Trademark Appeal Case
称呼の類似性と要部抽出
本データベースは、特許庁の審決例をAIで解析・要約したものです。拒絶理由通知に対する意見書作成や、審判請求書等の作成時の参考としてお役立てください。
基本情報
| 審判番号 | 平成11年審判第11477号 |
|---|---|
| 審判種別 | 不服 |
| 結論 | 敗訴(請求棄却) |
理由テキスト
1 本願商標
本願商標は、「ライオンボード」の片仮名文字よりなり、第27類「敷物,畳類,洗い場用マット,人工芝,体操用マット,壁掛け(織物製のものを除く。),壁紙」を指定商品として、平成10年1月26日に登録出願され、その後指定商品については、同11年4月23日付けの手続補正書により、「敷物、畳類」と補正されたものである。
2 引用商標
原査定において、本願の拒絶の理由に引用した登録第2518726号商標は、別掲のとおりの構成よりなり、昭和63年2月18日に登録出願、第20類「家具、建具、その他本類に属する商品」を指定商品として、平成5年3月31日に設定登録されたものである。
3 当審の判断
本願商標は、「ライオンボード」の片仮名文字よりなるところ、後半の「ボード」の文字は、「板」の意味を有する外来語と認められるものである。そして、本願商標の指定商品中「畳類」については、わらの代わりに発泡スチロールを畳床に用いた畳を「発泡ポリスチレン製畳ボード」、わらの畳床にかわる新素材の畳床を「インシュレーションボード」のように称していることよりすれば、「ボード」の語は、畳及び畳床の形状、品質を表示するものと認められる。そうすると、本願商標を前記「畳類」に使用する場合、これに接する取引者、需要者は、その後半「ボード」の部分を、畳又は畳床の形状、品質を表示するものと認識し、前半「ライオン」の部分のみをもって取引に資する場合も決して少なくないから、本願商標はこれより「ライオン」の称呼及び観念をも生ずるものと判断するのが相当である。

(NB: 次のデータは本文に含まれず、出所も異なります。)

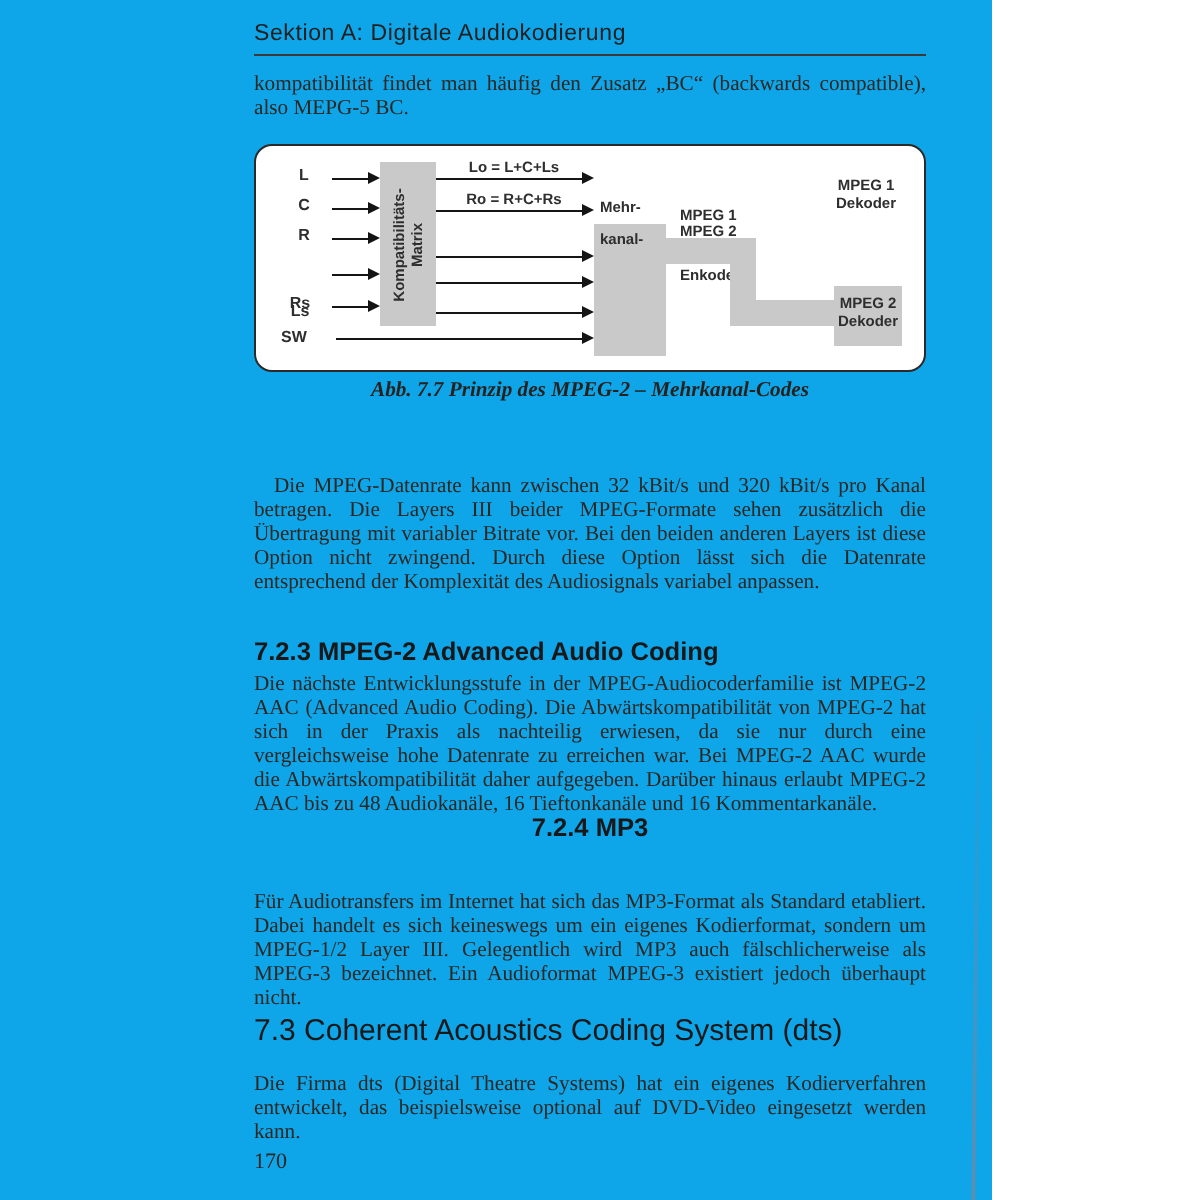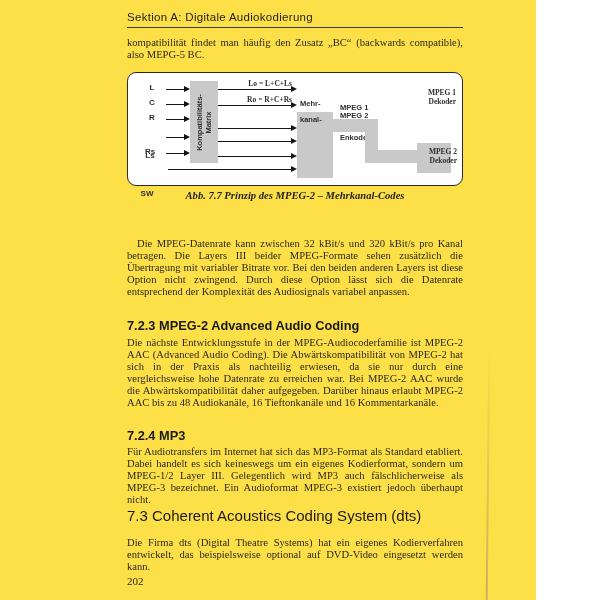--- a/index.html
+++ b/index.html
@@ -4,8 +4,8 @@
 <style>
   html,body { margin:0; padding:0; background:#ffffff; }
   .sheet {
-    position:relative; width:536px; height:600px; overflow:hidden;
-    background:#fde047; color:#2b2723;
+    position:relative; width:496px; height:600px; overflow:hidden;
+    background:#0ea5e9; color:#2b2723;
     font-family:"Liberation Serif", serif;
   }
   .abs { position:absolute; }

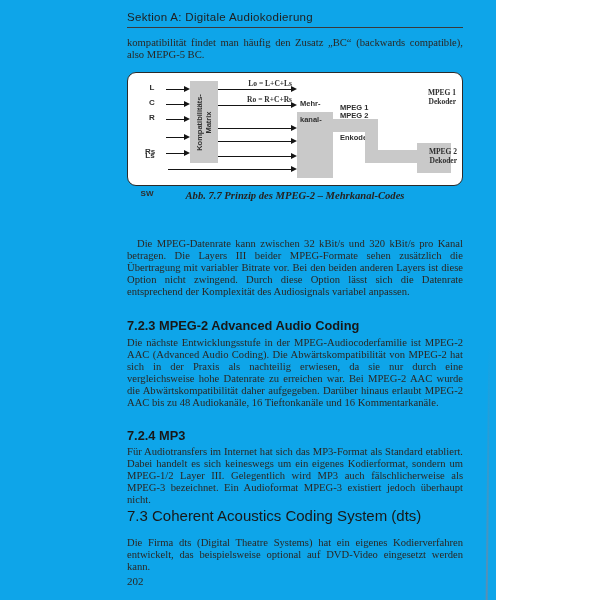--- a/index.html
+++ b/index.html
@@ -71,7 +71,7 @@
     font-family:"Liberation Sans", sans-serif; font-weight:bold;
     font-size:7.5px; line-height:8.5px; color:#2e2e2e;
   }
-  .ctr { text-align:right;font-family:Liberation Serif, serif; }
+  .ctr { text-align:center; }
 
   .page-edge {
     left:487px; top:345px; width:2px; height:255px;

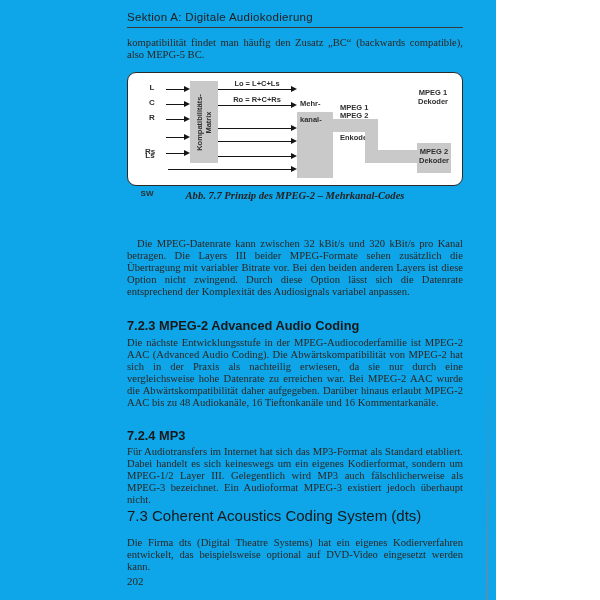--- a/index.html
+++ b/index.html
@@ -96,7 +96,7 @@
     <div class="fig-label in-label" style="left:10px; top:41px;">R</div>
     <div class="fig-label in-label" style="left:8px;  top:59px;margin-top:20px;">Ls</div>
     <div class="fig-label in-label" style="left:8px;  top:75px;">Rs</div>
-    <div class="fig-label in-label" style="left:5px;  top:92px;margin-top:25px;">SW</div>
+    <div class="fig-label in-label" style="left:5px;  top:92px;">SW</div>
 
     <div class="arrow" style="left:38px; top:16px; width:18px;"></div>
     <div class="arrow" style="left:38px; top:31px; width:18px;"></div>

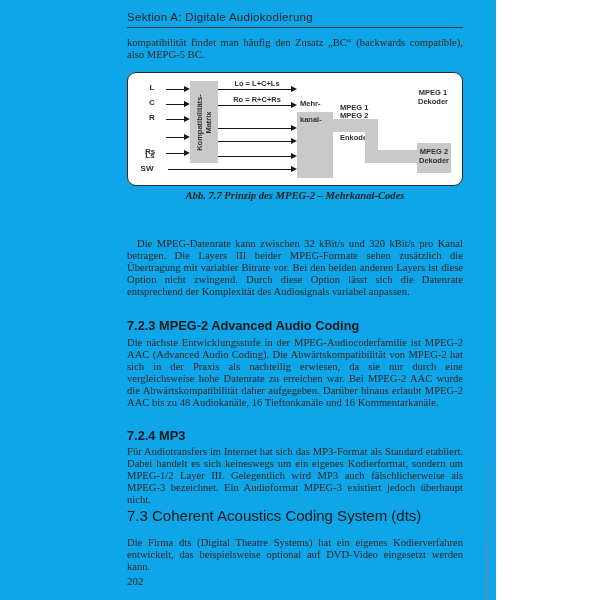--- a/index.html
+++ b/index.html
@@ -32,7 +32,7 @@
     font-size:12.8px; color:#181818;
   }
   .h723 { top:318px; }
-  .h724 { top:428px; }
+  .h724 { top:406px;text-align:center; }
   .h-main {
     top:507px; font-family:"Liberation Sans", sans-serif; font-weight:normal;
     font-size:15px; color:#181818;

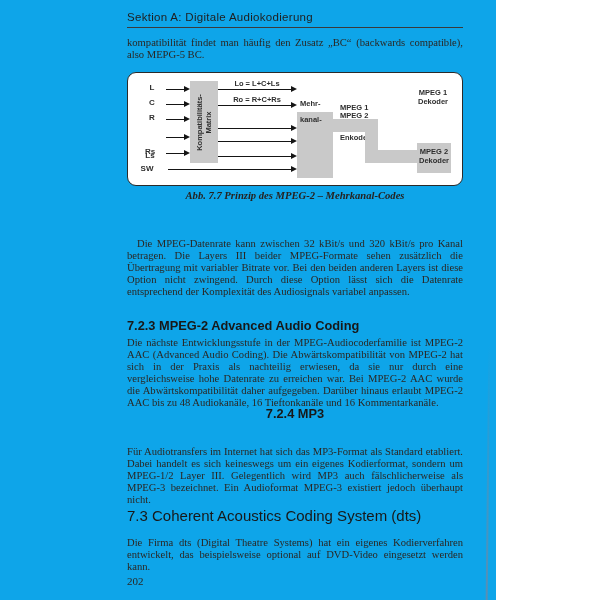--- a/index.html
+++ b/index.html
@@ -158,7 +158,7 @@
   <div class="abs col h-main">7.3 Coherent Acoustics Coding System (dts)</div>
   <div class="abs col para p6">Die Firma dts (Digital Theatre Systems) hat ein eigenes Kodierverfahren entwickelt, das beispielsweise optional auf DVD-Video eingesetzt werden kann.</div>
 
-  <div class="abs pagenum" style="left:127px;">202</div>
+  <div class="abs pagenum" style="left:127px;">170</div>
 
   <div class="abs page-edge"></div>
 </div>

他方、引用商標は、別掲のとおり、横長矩形の左側4分の1を黒塗りしてその中にライオンの図形及び「LION」の文字を円で囲んで配し、右側4分の3に「LION」の欧文字を書したものよりなるところ、これらの図形及び文字部分に相応して、「ライオン」の称呼及び観念を生ずるものと認められる。
そうしてみると、本願商標と引用商標は、外観において差異を有するとしても、「ライオン」の称呼及び観念を同一にする互いに紛れるおそれのある類似の商標といわなければならない。
そして、本願商標の指定商品は、引用商標の指定商品と同一又は類似の商品と認められるものである。
したがって、本願商標が、商標法第4条第1項第11号に該当するとして本願を拒絶した原査定は、妥当であって、これを取り消すことはできない。
よって、結論のとおり審決する。